# trustformers-tokenizers
High-performance tokenization library for transformer models with support for 50+ tokenization algorithms. Version 0.1.0 — Stable.
## Current State
This crate provides **production-ready tokenizer implementations** covering BPE (Byte-Pair Encoding), WordPiece, SentencePiece, TikToken, Fairseq, language-specific tokenizers (Arabic, Chinese, Japanese, Korean), domain-specific tokenizers (Chemical, Music, Math, Code, BIO, Multimodal), and many more. It is designed to be fast, memory-efficient, and compatible with popular tokenizer formats.
## Features
### Implemented Tokenizers (50+)
#### General-Purpose
- **BPE (Byte-Pair Encoding)**: Used by GPT models
- Byte-level BPE for better unicode handling
- Efficient merge operations
- Pre-tokenization with regex patterns
- **WordPiece**: Used by BERT models
- Greedy longest-match-first algorithm
- Unknown token handling
- Case and accent normalization options
- **SentencePiece**: Unsupervised text tokenizer
- Unigram and BPE modes
- Direct training from raw text
- Language-agnostic design
- **TikToken**: OpenAI tokenizer (cl100k_base, p50k_base, r50k_base)

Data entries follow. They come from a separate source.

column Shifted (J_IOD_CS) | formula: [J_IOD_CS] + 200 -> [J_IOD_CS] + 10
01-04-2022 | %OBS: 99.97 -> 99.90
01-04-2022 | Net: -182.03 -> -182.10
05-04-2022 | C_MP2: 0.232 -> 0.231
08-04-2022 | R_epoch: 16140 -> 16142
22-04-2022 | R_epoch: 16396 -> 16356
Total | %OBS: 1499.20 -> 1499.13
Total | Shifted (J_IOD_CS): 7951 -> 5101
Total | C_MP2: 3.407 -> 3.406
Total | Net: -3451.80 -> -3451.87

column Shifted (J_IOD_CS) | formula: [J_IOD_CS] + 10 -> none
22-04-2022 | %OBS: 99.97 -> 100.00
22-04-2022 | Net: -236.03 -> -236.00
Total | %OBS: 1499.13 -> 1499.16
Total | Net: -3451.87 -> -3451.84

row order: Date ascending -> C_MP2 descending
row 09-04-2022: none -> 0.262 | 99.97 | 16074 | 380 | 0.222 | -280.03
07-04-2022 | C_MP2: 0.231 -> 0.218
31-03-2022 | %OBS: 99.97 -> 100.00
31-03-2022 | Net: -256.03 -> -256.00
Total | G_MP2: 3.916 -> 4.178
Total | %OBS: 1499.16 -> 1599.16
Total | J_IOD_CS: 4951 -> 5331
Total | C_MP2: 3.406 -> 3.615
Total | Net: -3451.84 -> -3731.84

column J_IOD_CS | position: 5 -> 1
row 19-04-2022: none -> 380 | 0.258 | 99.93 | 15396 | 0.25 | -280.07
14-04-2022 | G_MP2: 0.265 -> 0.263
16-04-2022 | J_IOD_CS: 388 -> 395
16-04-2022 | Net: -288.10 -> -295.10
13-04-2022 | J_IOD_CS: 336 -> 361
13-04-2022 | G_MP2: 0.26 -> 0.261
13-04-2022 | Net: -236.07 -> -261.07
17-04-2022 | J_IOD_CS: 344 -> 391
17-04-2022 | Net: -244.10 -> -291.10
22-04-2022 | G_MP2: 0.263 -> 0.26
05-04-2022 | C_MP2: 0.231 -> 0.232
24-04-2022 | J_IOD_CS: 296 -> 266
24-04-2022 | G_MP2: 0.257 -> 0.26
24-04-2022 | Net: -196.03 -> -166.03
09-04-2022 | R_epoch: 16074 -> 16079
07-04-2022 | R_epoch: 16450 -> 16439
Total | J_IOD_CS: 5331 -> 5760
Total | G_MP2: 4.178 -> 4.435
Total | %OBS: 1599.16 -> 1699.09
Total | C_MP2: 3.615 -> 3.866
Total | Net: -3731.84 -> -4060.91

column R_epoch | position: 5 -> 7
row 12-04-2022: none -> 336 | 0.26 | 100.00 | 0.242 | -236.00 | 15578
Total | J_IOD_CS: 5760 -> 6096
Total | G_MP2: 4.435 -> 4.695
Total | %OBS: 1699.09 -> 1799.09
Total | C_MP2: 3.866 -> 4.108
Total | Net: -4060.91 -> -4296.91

- Compatible with GPT-4, ChatGPT, Codex
- Fast BPE implementation
- **Fairseq**: Dictionary format support
- Moses-style tokenization
- Subword NMT integration
#### Language-Specific
- **Arabic**: Morphological segmentation, right-to-left handling, Farasa integration
- **Chinese**: Character-based, jieba-based word segmentation, radical decomposition
- **Japanese**: MeCab/SudachiPy integration, kanji/kana normalization, reading variants
- **Korean**: Morpheme-based with Mecab/Komoran, Hangul decomposition
#### Domain-Specific
- **Chemical**: SMILES notation, molecular formula, IUPAC names
- **Music**: ABC notation, MusicXML, chord/tempo symbols
- **Math**: LaTeX, MathML, expression tree tokenization
- **Code**: Language-aware (Python, Rust, JavaScript, C/C++, SQL)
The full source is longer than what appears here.